After weeks of negotiations between EU and Budapest, bloc leaders late Monday struck a compromise deal that banned Russian oil imports delivered by tankers, but left in place those received via pipelines – which is how landlocked Hungary gets the Russian crude key to its economy.
“Families can sleep peacefully tonight, we kept out the most hair-raising idea,” Mr Orban said in a video message posted on his Facebook page.
“We have reached an agreement that states that countries that receive oil through pipelines can continue to operate their economies under the previous conditions,” he said.
Mr Orban had threatened to veto the deal and warned that halting supplies would wreck his country’s economy.
A blanket import ban “would have been unbearable for us…like an atomic bomb, but we managed to avoid this,” said Mr Orban.
05:47 AM
Germany agrees 100bn euros fund to modernise army amid Russia threat
Germany’s government and conservative opposition have agreed a deal that will release 100 billion euros to modernise the army in the face of the Russian threat.
An agreement was reached late Sunday to create a special fund for military procurement that will also allow Berlin to achieve Nato’s target of spending two percent of GDP on defence.
The deal, which involves amending budgetary rules in the national constitution, was struck after weeks of difficult negotiations between the parties in the governing coalition and the conservatives of former chancellor Angela Merkel, representatives of these groups told AFP.
Three days after the Russian invasion of Ukraine in February, Chancellor Olaf Scholz pledged a special budget of 100 billion euros to rearm the German military and modernise its outdated equipment over the next few years.
05:28 AM
Denmark votes on scrapping EU defence opt-out
After staying out of the European Union’s common defence policy for 30 years, Denmark votes on Wednesday in a referendum on whether to overturn its opt-out after Russia’s invasion of Ukraine.
More than 65 per cent of the country’s 4.3 million eligible voters are expected to vote in favour of dropping the exemption, the latest opinion poll published on Sunday suggested.
Analysts’ predictions have however been cautious, given the low voter turnout expected in a country that has often said “no” to further EU integration, most recently in 2015.
“We must always cast our ballots when there is a vote”, Prime Minister Mette Frederiksen urged Danes in the final televised debate of the campaign on Sunday.
“I believe with all my heart that we have to vote yes.
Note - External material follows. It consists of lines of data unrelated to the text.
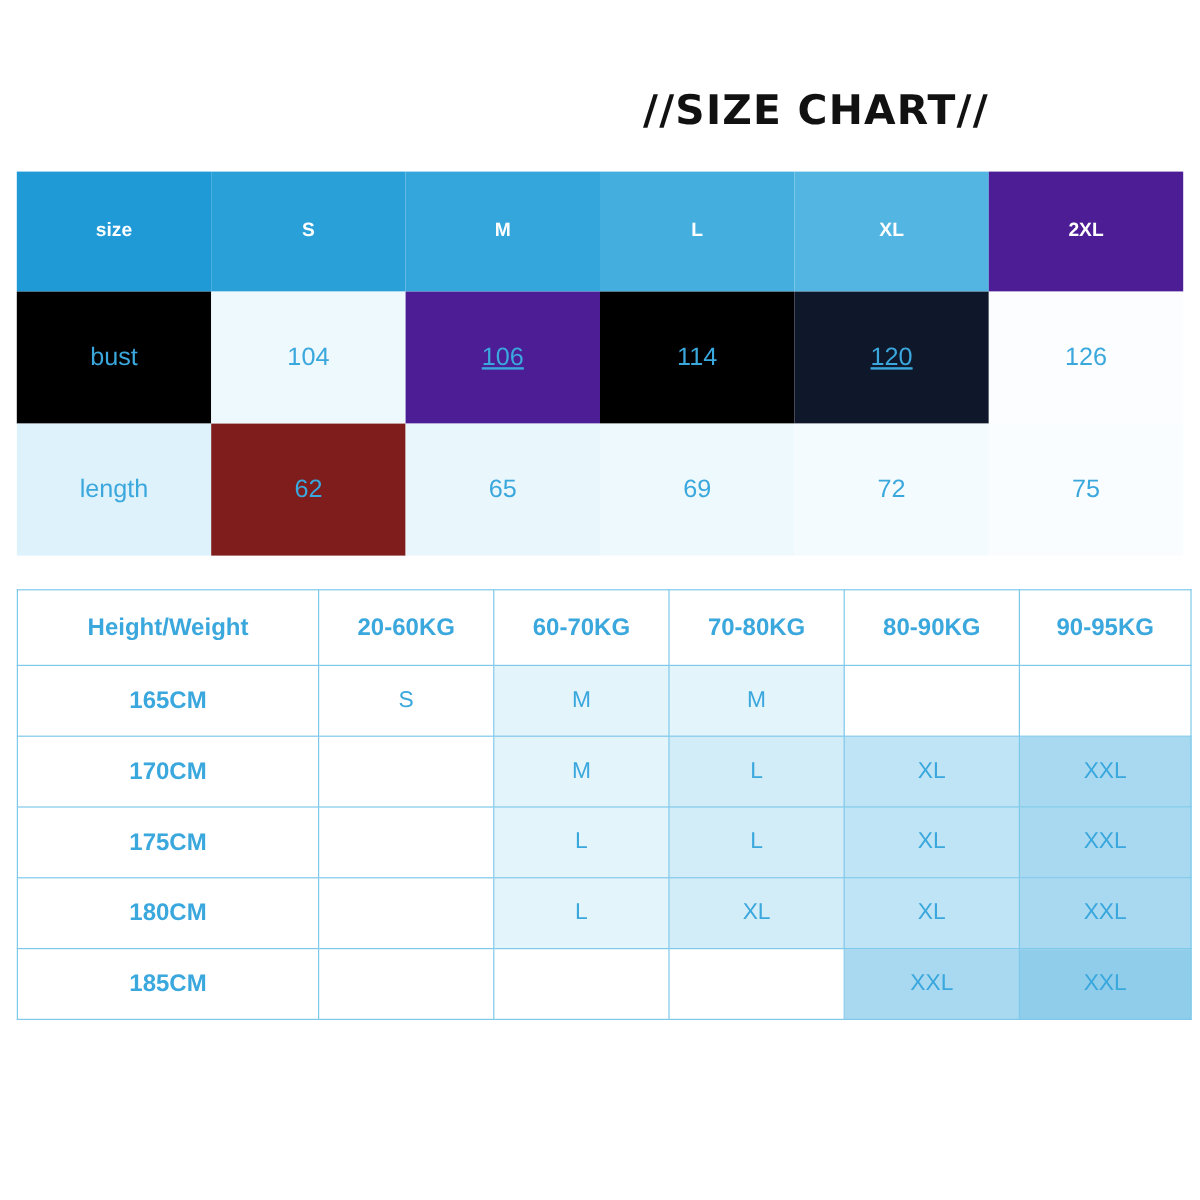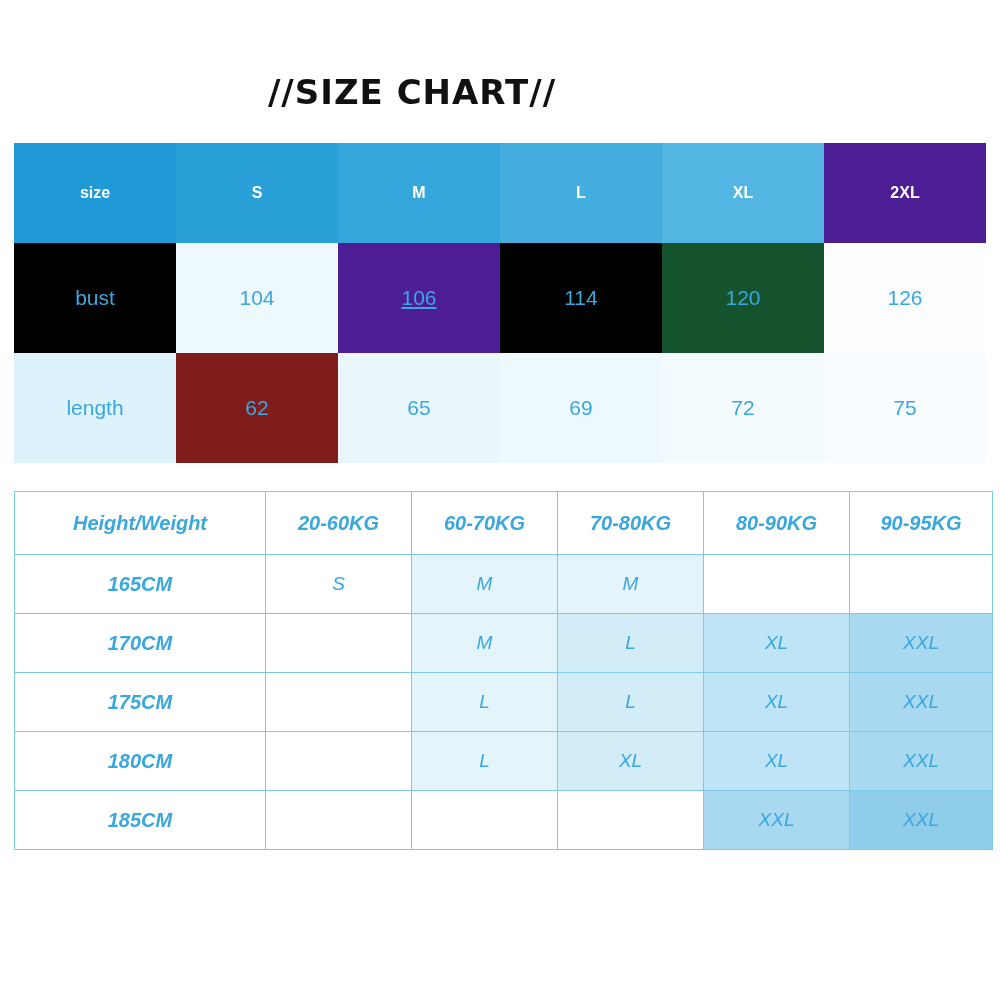--- a/index.html
+++ b/index.html
@@ -28,7 +28,7 @@
     top: 72px;
     left: 0;
     width: 824px;
-    text-align: center;
+    text-align: right;
     font-size: 34px;
     font-weight: bold;
     color: #111111;

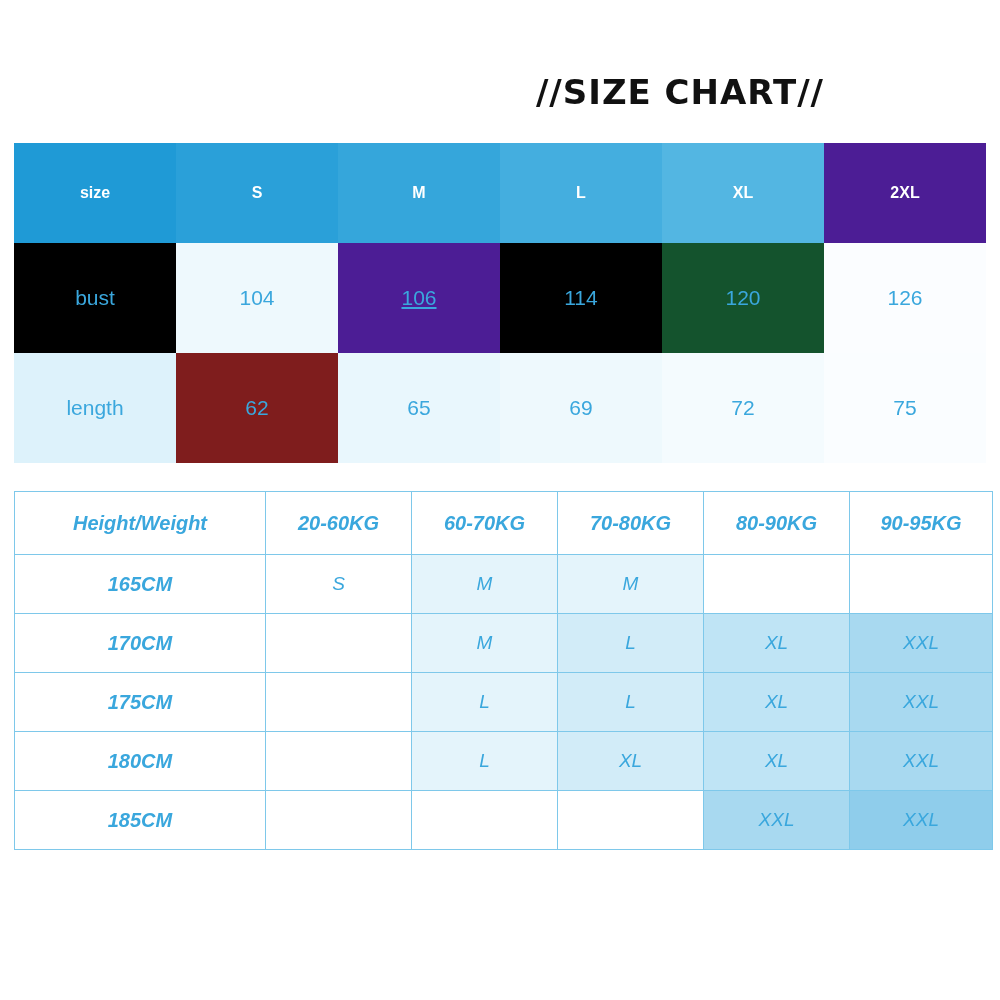--- a/index.html
+++ b/index.html
@@ -78,7 +78,7 @@
   .r1-1 { background: #eef9fd; }
   .r1-2 { background: #4c1d95; text-decoration: underline; }
   .r1-3 { background: #000000; }
-  .r1-4 { background: #14532d; }
+  .r1-4 { background: #0f172a; text-decoration: underline; }
   .r1-5 { background: #fbfdff; }
 
   .r2-0 { background: #ddf2fb; }

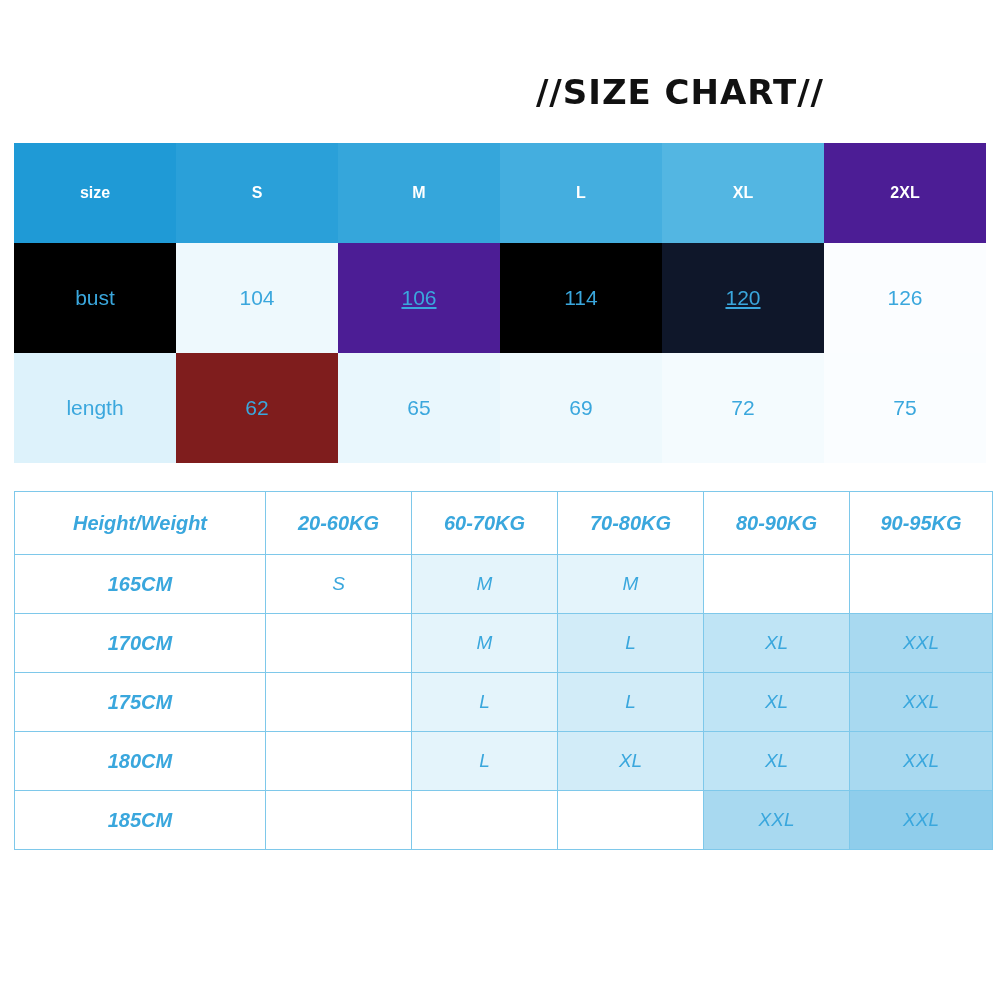--- a/index.html
+++ b/index.html
@@ -105,7 +105,6 @@
     font-size: 19px;
     color: #3aa7dd;
     padding: 0;
-    font-style: italic;
   }
   .hw-table .corner,
   .hw-table .colhdr {

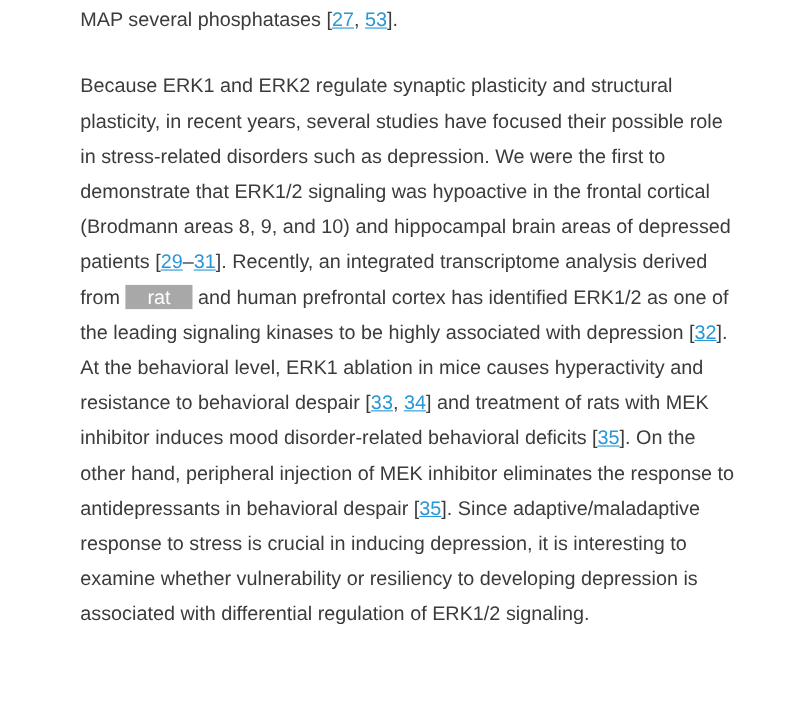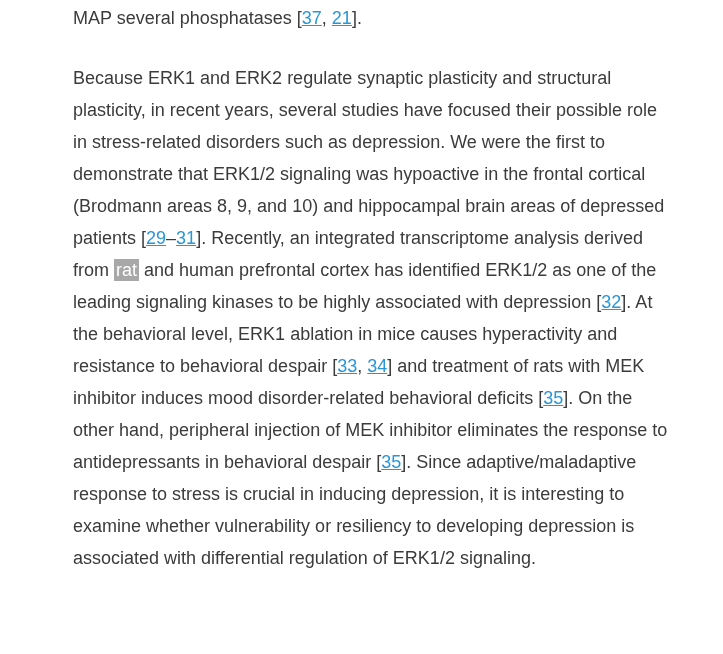--- a/index.html
+++ b/index.html
@@ -38,7 +38,7 @@
 <body style="background: rgb(255, 255, 255);">
 
 <div class="article">
-    <p class="para"><span>MAP several phosphatases [</span><a class="cite" href="#">37</a><span>, </span><a class="cite" href="#">21</a><span>].</span></p>
+    <p class="para"><span>MAP several phosphatases [</span><a class="cite" href="#">27</a><span>, </span><a class="cite" href="#">21</a><span>].</span></p>
     <p class="para"><span>Because ERK1 and ERK2 regulate synaptic plasticity and structural plasticity, in recent years, several studies have focused their possible role in stress-related disorders such as depression. We were the first to demonstrate that ERK1/2 signaling was hypoactive in the frontal cortical (Brodmann areas 8, 9, and 10) and hippocampal brain areas of depressed patients [</span><a class="cite" href="#">29</a><span>–</span><a class="cite" href="#">31</a><span>]. Recently, an integrated transcriptome analysis derived from </span><span class="hl">rat</span><span> and human prefrontal cortex has identified ERK1/2 as one of the leading signaling kinases to be highly associated with depression [</span><a class="cite" href="#">32</a><span>]. At the behavioral level, ERK1 ablation in mice causes hyperactivity and resistance to behavioral despair [</span><a class="cite" href="#">33</a><span>, </span><a class="cite" href="#">34</a><span>] and treatment of rats with MEK inhibitor induces mood disorder-related behavioral deficits [</span><a class="cite" href="#">35</a><span>]. On the other hand, peripheral injection of MEK inhibitor eliminates the response to antidepressants in behavioral despair [</span><a class="cite" href="#">35</a><span>]. Since adaptive/maladaptive response to stress is crucial in inducing depression, it is interesting to examine whether vulnerability or resiliency to developing depression is associated with differential regulation of ERK1/2 signaling.</span></p>
   </div>
 

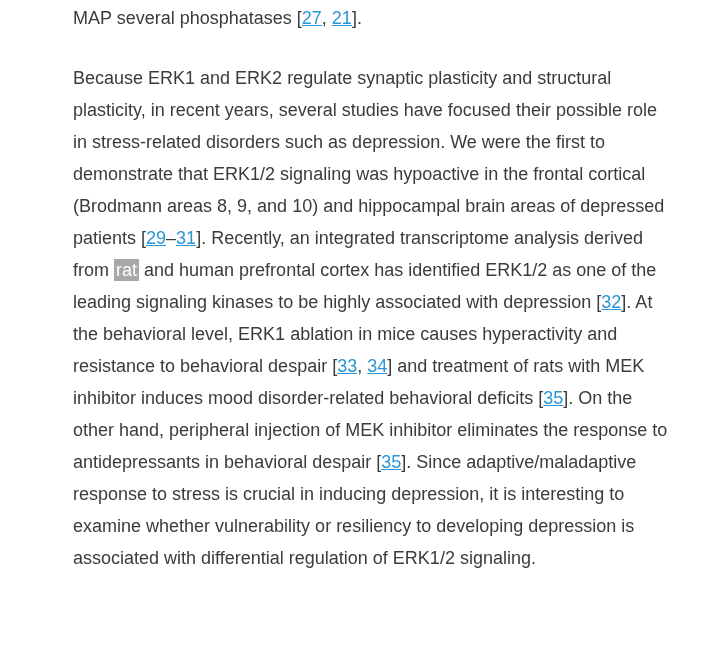--- a/index.html
+++ b/index.html
@@ -38,7 +38,7 @@
 <body style="background: rgb(255, 255, 255);">
 
 <div class="article">
-    <p class="para"><span>MAP several phosphatases [</span><a class="cite" href="#">27</a><span>, </span><a class="cite" href="#">21</a><span>].</span></p>
+    <p class="para"><span>MAP several phosphatases [</span><a class="cite" href="#">27</a><span>, </span><a class="cite" href="#">53</a><span>].</span></p>
     <p class="para"><span>Because ERK1 and ERK2 regulate synaptic plasticity and structural plasticity, in recent years, several studies have focused their possible role in stress-related disorders such as depression. We were the first to demonstrate that ERK1/2 signaling was hypoactive in the frontal cortical (Brodmann areas 8, 9, and 10) and hippocampal brain areas of depressed patients [</span><a class="cite" href="#">29</a><span>–</span><a class="cite" href="#">31</a><span>]. Recently, an integrated transcriptome analysis derived from </span><span class="hl">rat</span><span> and human prefrontal cortex has identified ERK1/2 as one of the leading signaling kinases to be highly associated with depression [</span><a class="cite" href="#">32</a><span>]. At the behavioral level, ERK1 ablation in mice causes hyperactivity and resistance to behavioral despair [</span><a class="cite" href="#">33</a><span>, </span><a class="cite" href="#">34</a><span>] and treatment of rats with MEK inhibitor induces mood disorder-related behavioral deficits [</span><a class="cite" href="#">35</a><span>]. On the other hand, peripheral injection of MEK inhibitor eliminates the response to antidepressants in behavioral despair [</span><a class="cite" href="#">35</a><span>]. Since adaptive/maladaptive response to stress is crucial in inducing depression, it is interesting to examine whether vulnerability or resiliency to developing depression is associated with differential regulation of ERK1/2 signaling.</span></p>
   </div>
 

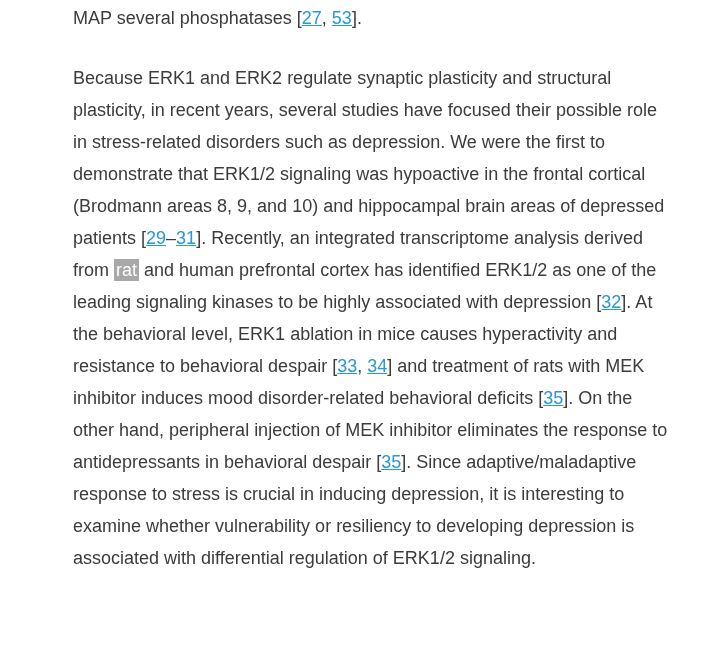--- a/index.html
+++ b/index.html
@@ -31,7 +31,7 @@
   .hl {
     background: var(--hl-bg, #a8a8a8);
     color: var(--hl-text, #ffffff);
-    padding: 1px 2px;
+    padding: 1px 20px;
   }
 </style>
 </head>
At a time when we need to fight for security in Europe, we need to be more united with our neighbours”, she said.
05:07 AM
Pictured: Latest scenes from the fighting in the Donbas
04:59 AM
Donbas in ‘extremely difficult’ situation
Ukraine’s Donbas is in an “extremely difficult” situation, President Volodymyr Zelensky said as Russian forces advance in the eastern region that has been under relentless bombardment.
“The situation in Donbas remains extremely difficult. The Russian army is trying to gather overwhelming forces in certain areas to put more and more pressure on our defenders. There, in Donbas, the maximum combat power of the Russian army is now gathered,” Mr Zelensky says in his nightly address.
04:40 AM
‘Assault on Severodonetsk taking longer than Russian forces hoped’
Russian forces have seized control of about a third of the Ukrainian city of Severodonetsk, but their assault was taking longer than they had hoped, according to a Moscow-backed separatist leader quoted in a TASS news agency report.
Russian shelling has reduced much of Severodonetsk to ruins and Russian troops have entered the city’s southeastern and northeastern fringes, but the Ukrainian defence has slowed the wider Russian campaign across the Donbas region.
“We can say already that a third of Severodonetsk is already under our control,” TASS quoted Leonid Pasechnik, the leader of the Luhansk People’s Republic, as saying in a report on Tuesday morning.
Mr Pasechnik told the Russian state news agency that fighting was raging in the city, but Russian forces were not advancing as rapidly as might have been hoped.